SocialAnalyzer = import_module("social-analyzer").SocialAnalyzer()
results_all = {}
for i, username in enumerate(usernames):
print(f"Searching {i+1}/{len(usernames)}: {username}")
results = SocialAnalyzer.run_as_object(
username=username,
silent=True,
filter="good"
)
results_all[username] = results
# Wait before next search (except for last item)
if i < len(usernames) - 1:
print(f"Waiting {delay} seconds...")
time.sleep(delay)
return results_all
Webhook Integration
Send results to external systems:import requests
from importlib import import_module
def search_and_notify(username, webhook_url):
"""Search and send results to webhook"""
SocialAnalyzer = import_module("social-analyzer").SocialAnalyzer()

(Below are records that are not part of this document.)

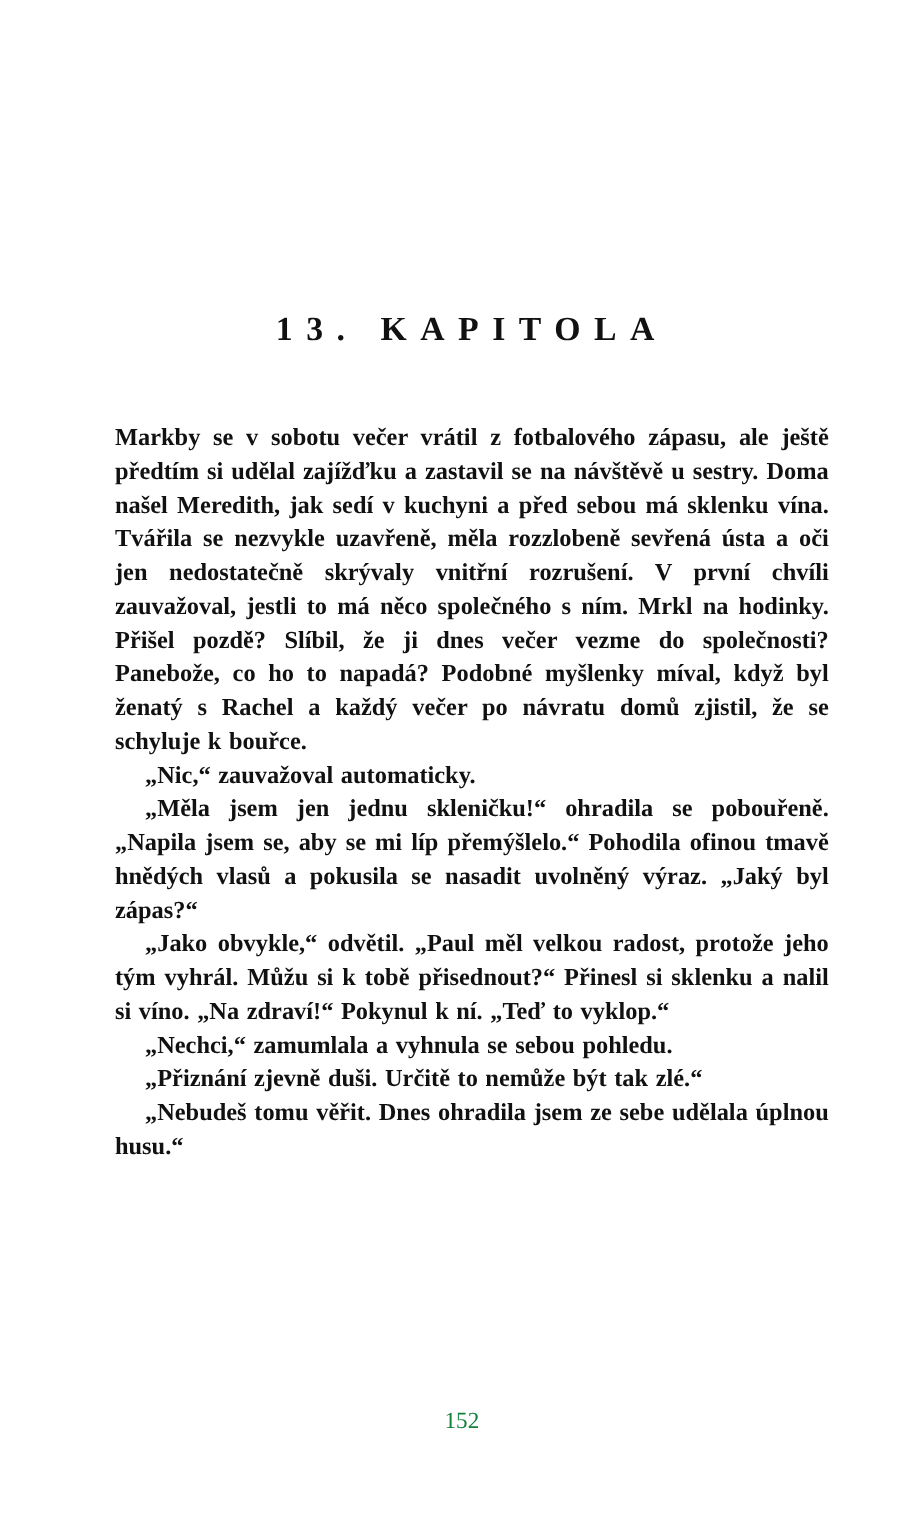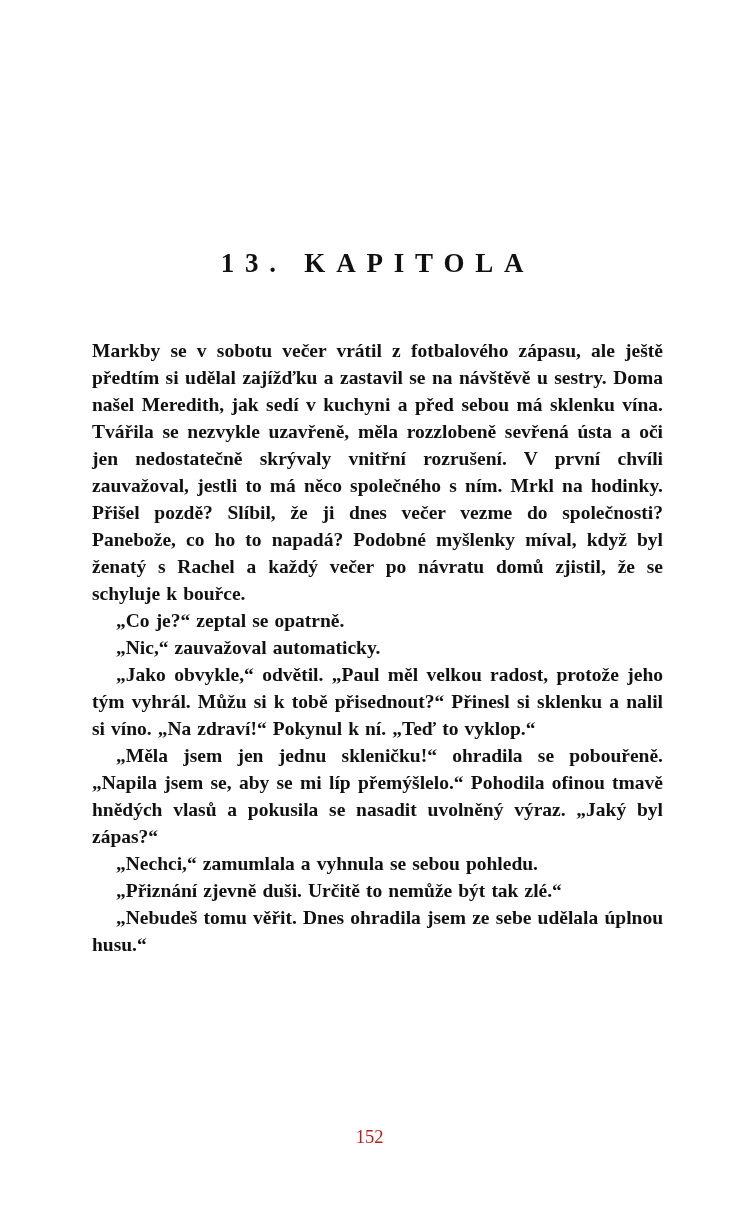--- a/index.html
+++ b/index.html
@@ -55,7 +55,6 @@
 
   <div class="body-text">
     <p>Markby se v sobotu večer vrátil z fotbalového zápasu, ale ještě předtím si udělal zajížďku a zastavil se na návštěvě u sestry. Doma našel Meredith, jak sedí v kuchyni a před sebou má sklenku vína. Tvářila se nezvykle uzavřeně, měla rozzlobeně sevřená ústa a oči jen nedostatečně skrývaly vnitřní rozrušení. V první chvíli zauvažoval, jestli to má něco společného s ním. Mrkl na hodinky. Přišel pozdě? Slíbil, že ji dnes večer vezme do společnosti? Panebože, co ho to napadá? Podobné myšlenky míval, když byl ženatý s Rachel a každý večer po návratu domů zjistil, že se schyluje k bouřce.</p>
-    <p class="indent">„Co je?“ zeptal se opatrně.</p>
     <p class="indent">„Nic,“ zauvažoval automaticky.</p>
     <p class="indent">„Jako obvykle,“ odvětil. „Paul měl velkou radost, protože jeho tým vyhrál. Můžu si k tobě přisednout?“ Přinesl si sklenku a nalil si víno. „Na zdraví!“ Pokynul k ní. „Teď to vyklop.“</p>
     <p class="indent">„Měla jsem jen jednu skleničku!“ ohradila se pobouřeně. „Napila jsem se, aby se mi líp přemýšlelo.“ Pohodila ofinou tmavě hnědých vlasů a pokusila se nasadit uvolněný výraz. „Jaký byl zápas?“</p>

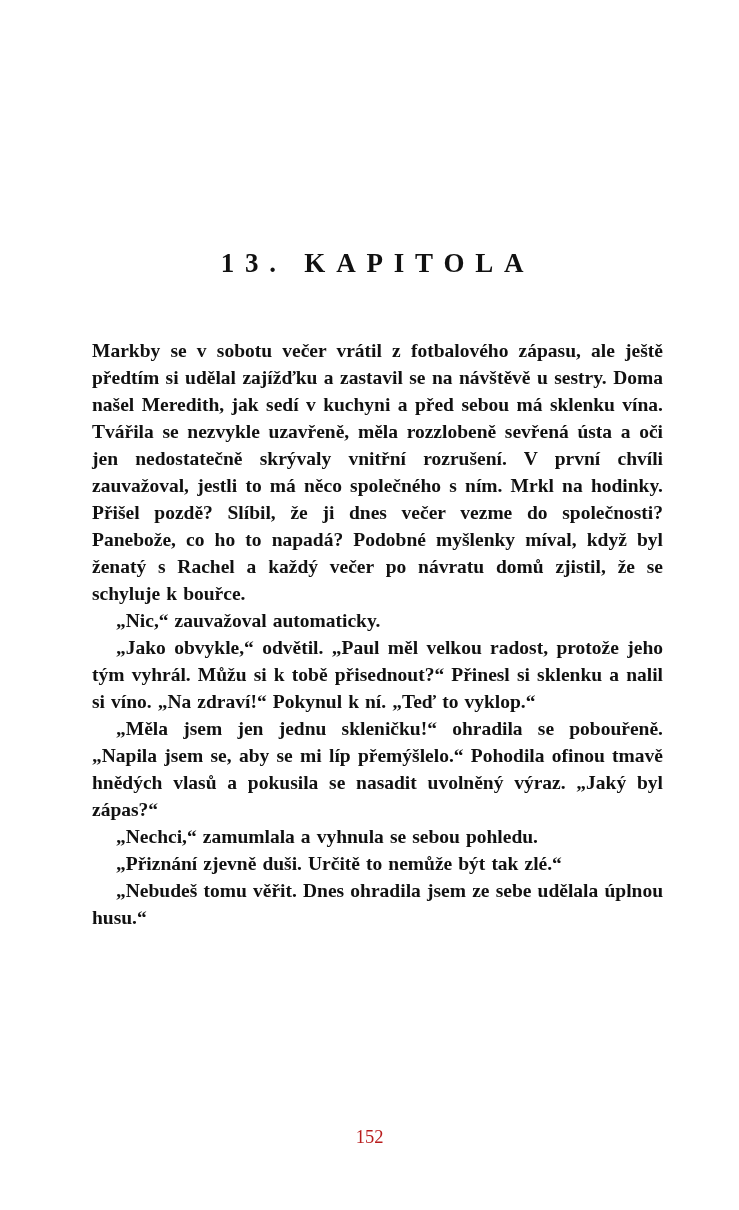--- a/index.html
+++ b/index.html
@@ -56,8 +56,8 @@
   <div class="body-text">
     <p>Markby se v sobotu večer vrátil z fotbalového zápasu, ale ještě předtím si udělal zajížďku a zastavil se na návštěvě u sestry. Doma našel Meredith, jak sedí v kuchyni a před sebou má sklenku vína. Tvářila se nezvykle uzavřeně, měla rozzlobeně sevřená ústa a oči jen nedostatečně skrývaly vnitřní rozrušení. V první chvíli zauvažoval, jestli to má něco společného s ním. Mrkl na hodinky. Přišel pozdě? Slíbil, že ji dnes večer vezme do společnosti? Panebože, co ho to napadá? Podobné myšlenky míval, když byl ženatý s Rachel a každý večer po návratu domů zjistil, že se schyluje k bouřce.</p>
     <p class="indent">„Nic,“ zauvažoval automaticky.</p>
+    <p class="indent">„Měla jsem jen jednu skleničku!“ ohradila se pobouřeně. „Napila jsem se, aby se mi líp přemýšlelo.“ Pohodila ofinou tmavě hnědých vlasů a pokusila se nasadit uvolněný výraz. „Jaký byl zápas?“</p>
     <p class="indent">„Jako obvykle,“ odvětil. „Paul měl velkou radost, protože jeho tým vyhrál. Můžu si k tobě přisednout?“ Přinesl si sklenku a nalil si víno. „Na zdraví!“ Pokynul k ní. „Teď to vyklop.“</p>
-    <p class="indent">„Měla jsem jen jednu skleničku!“ ohradila se pobouřeně. „Napila jsem se, aby se mi líp přemýšlelo.“ Pohodila ofinou tmavě hnědých vlasů a pokusila se nasadit uvolněný výraz. „Jaký byl zápas?“</p>
     <p class="indent">„Nechci,“ zamumlala a vyhnula se sebou pohledu.</p>
     <p class="indent">„Přiznání zjevně duši. Určitě to nemůže být tak zlé.“</p>
     <p class="indent">„Nebudeš tomu věřit. Dnes ohradila jsem ze sebe udělala úplnou husu.“</p>

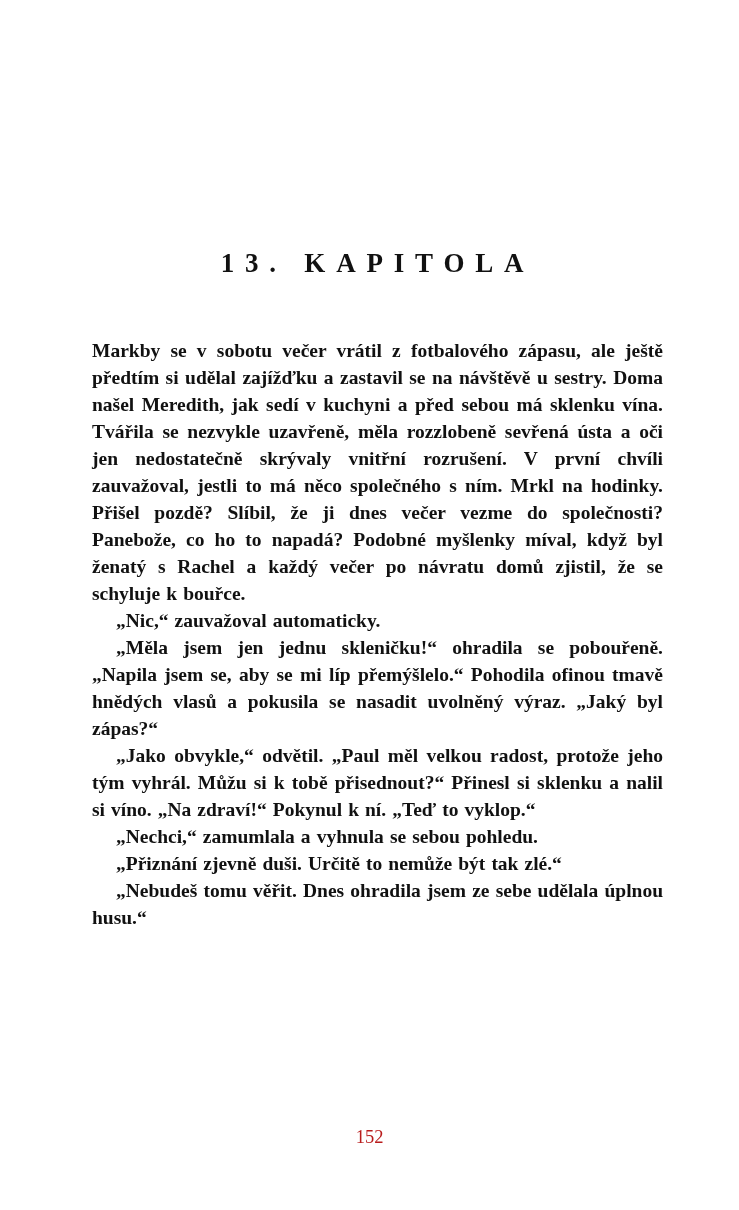--- a/index.html
+++ b/index.html
@@ -44,7 +44,7 @@
     bottom: 62px;
     text-align: center;
     font-size: 18.5px;
-    color: #b91c1c;
+    color: #15803d;
   }
 </style>
 </head>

results = SocialAnalyzer.run_as_object(
username=username,
silent=True,
filter="good"
)
# Send to webhook
payload = {
'username': username,
'profile_count': len(results.get('detected', [])),
'results': results
}
response = requests.post(webhook_url, json=payload)
return response.status_code == 200
For high-volume integrations, consider using the Docker grid mode to distribute searches across multiple containers for better performance.